**Your instructions:** Pick each line containing the word "downloads" out of the data below.

**Before-and-after change records:**
——

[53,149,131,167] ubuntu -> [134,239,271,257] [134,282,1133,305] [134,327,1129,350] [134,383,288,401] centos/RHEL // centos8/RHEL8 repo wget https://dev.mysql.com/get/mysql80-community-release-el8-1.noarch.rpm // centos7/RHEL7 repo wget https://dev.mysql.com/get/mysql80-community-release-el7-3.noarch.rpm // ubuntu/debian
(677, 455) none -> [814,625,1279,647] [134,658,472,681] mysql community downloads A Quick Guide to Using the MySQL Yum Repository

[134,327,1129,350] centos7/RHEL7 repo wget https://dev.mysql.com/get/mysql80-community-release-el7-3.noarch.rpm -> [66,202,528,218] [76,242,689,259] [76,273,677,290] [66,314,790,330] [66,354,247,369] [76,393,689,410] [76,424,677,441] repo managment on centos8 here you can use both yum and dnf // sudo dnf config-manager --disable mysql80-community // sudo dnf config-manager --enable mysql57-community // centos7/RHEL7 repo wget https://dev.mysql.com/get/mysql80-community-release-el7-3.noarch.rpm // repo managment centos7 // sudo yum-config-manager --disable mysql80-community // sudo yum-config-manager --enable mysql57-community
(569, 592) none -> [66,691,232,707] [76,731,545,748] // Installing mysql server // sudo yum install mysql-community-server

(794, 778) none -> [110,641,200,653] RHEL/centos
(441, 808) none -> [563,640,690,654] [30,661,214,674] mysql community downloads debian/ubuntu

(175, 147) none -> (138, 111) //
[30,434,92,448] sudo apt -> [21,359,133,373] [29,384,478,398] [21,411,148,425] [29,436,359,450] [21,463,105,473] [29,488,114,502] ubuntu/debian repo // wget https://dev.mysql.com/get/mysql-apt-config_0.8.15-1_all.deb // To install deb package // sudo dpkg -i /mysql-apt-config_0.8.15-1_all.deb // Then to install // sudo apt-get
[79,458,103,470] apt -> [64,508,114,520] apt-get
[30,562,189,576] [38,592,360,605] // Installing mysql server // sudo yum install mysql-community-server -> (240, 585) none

——

**Answer for the task:**
(677, 455) none -> [814,625,1279,647] [134,658,472,681] mysql community downloads A Quick Guide to Using the MySQL Yum Repository
(441, 808) none -> [563,640,690,654] [30,661,214,674] mysql community downloads debian/ubuntu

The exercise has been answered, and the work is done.